Bu hareketi uzun süre kendisine yediremeyen Gencer her fırsatta Öztürk ailesine saldırdı.
Ve doğal olarak baba Fikret Öztürk’te Gültekin antipatisi oluştu ve bu öyle böyle bir oluşum kesinlikle değil.
Düğün gecesi benim kendileriyle bizzat yaşadığım olaya gelince.
İlerleyen saatlerde eve gitmek üzere beraber geldiğimiz Murat Çiçek ile düğünden ayrılırken, otelin giriş kapısında aileleriyle belli-ki sigara içiyorlar ya da sohbet ediyorlar.
Cihan Bulut ve Gültekin Gencer’in yanı sıra eşleriyle karşılaşınca “İyi akşamlar” deyip araca doğru ilerledim ki Gültekin Gencer sanki benim duymamı istercesine, “Adayım ben Antalyaspor başkanlığına” demez mi?

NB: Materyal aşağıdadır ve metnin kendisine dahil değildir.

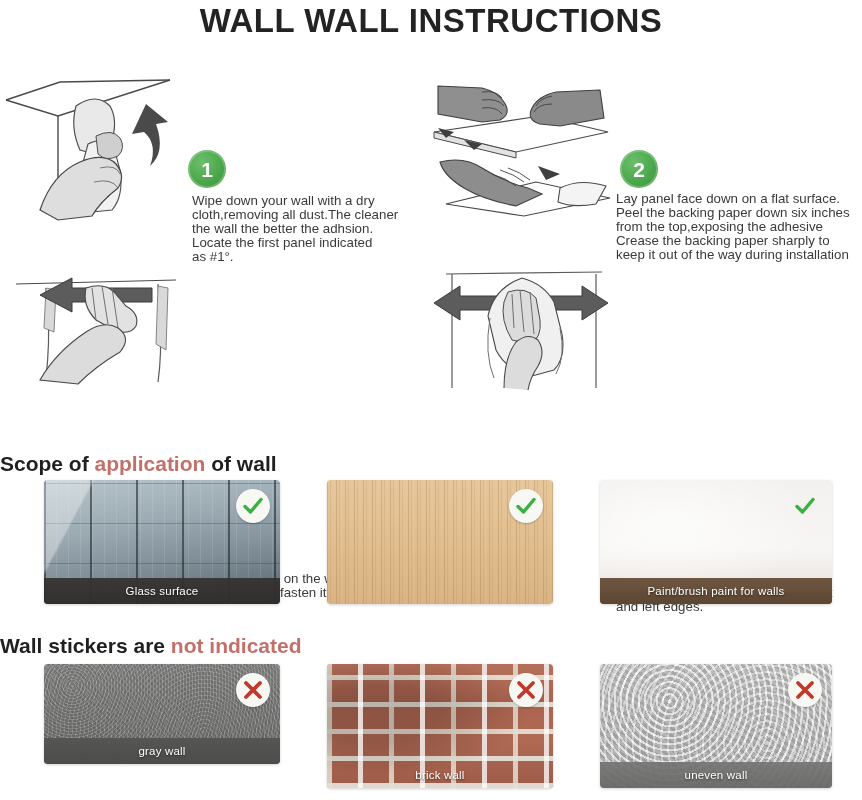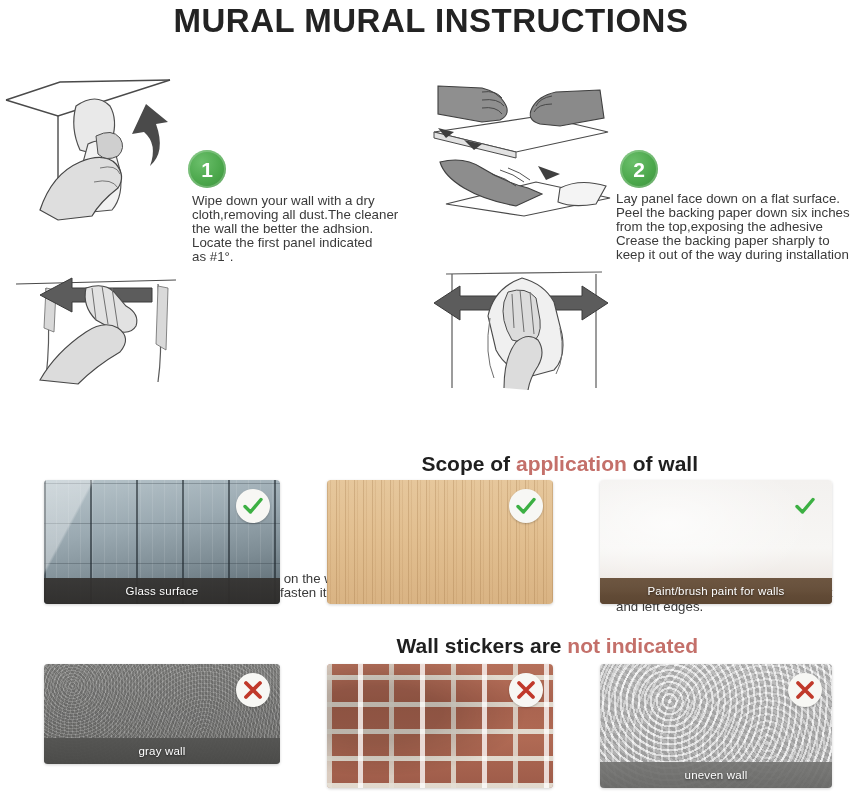"MURAL MURAL INSTRUCTIONS" div.title { text: MURAL MURAL -> WALL WALL }
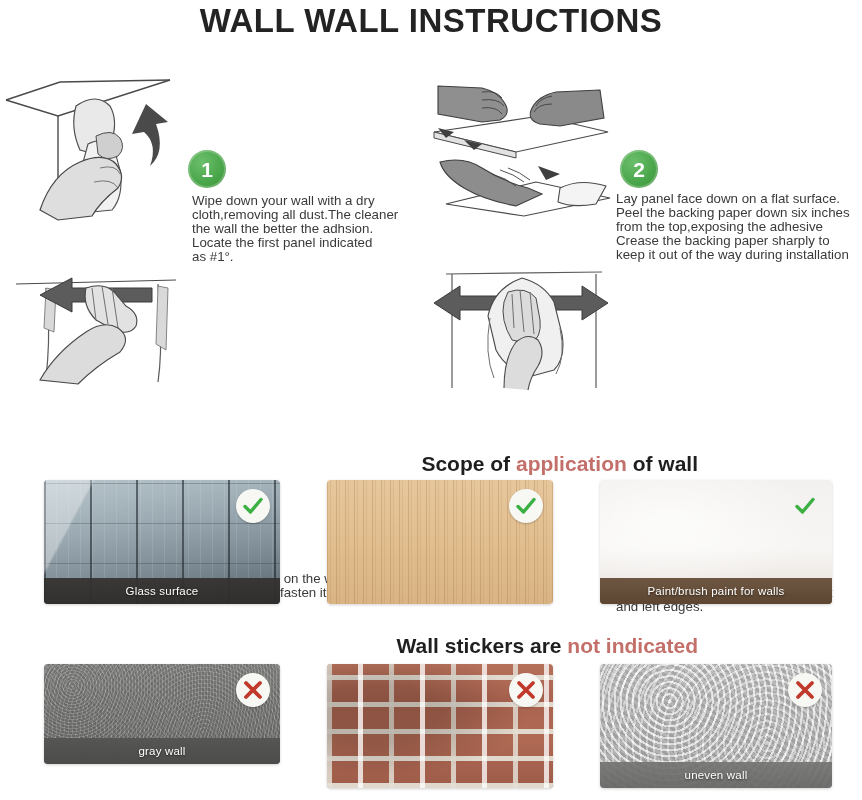"Scope of application of wall" .sec-head { text-align: right -> left }
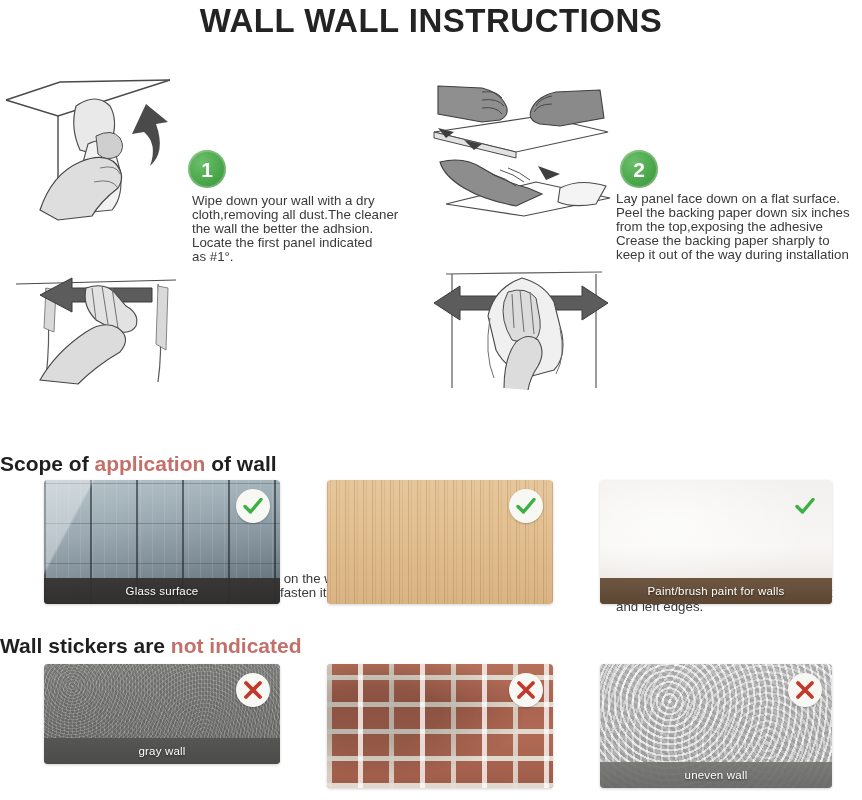"brick wall" div.caption { html: none -> <div>brick wall</div> }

Haydi bunları duy ve geri dönüp cevap verme.
Verdim.
“Ben senin Antalyaspor’un her kademesinin başkanlığını olmanı canı gönülden isterim de, Kırmızı-Beyazlı ekipten 63 milyon dolar alacağı olan Fikret Öztürk ister mi ki” deyiverdim oradaki herkes birbirine baktı.
Gencer’in Kulüp ya da A.Ş Başkanlığına aday olmasına zerre bir şey demem de, kazaen herhangi birisine başkan olursa yandı gülüm keten helva.
İşte o zaman vay Antalyaspor’un haline ki ne vay?
Öztürk ailesi alacağının değil tamamını, dörtte biri için bile bu kulübe temlik uygulatsa hiç kimsenin adım atacak hali kalmaz arkadaş.
Yani Antalyaspor pek olmaz.
O nedenle Gültekin Gencer bence Vakıf’tan yükseğe zıplamamalı.
Vakıf oyuncağınla oyalan derim.
Nasılsa otel geliri ne bileyim kira durumlarını yani sana sabahın da akşamın da olup, olmadığını soran yok sana.
Bence “Bindiğin dalı kesme.”
Gerçi ben Gültekin Gencer'in hiç bir yere aday olacağını sanmıyorum da, benimkisi yeminle bir dost tavsiyesi.
Düğünlerde kim olursa olsun gördüğüne yapıştığın gibi değil Antalyaspor derneğinin ucu benden söylemesi.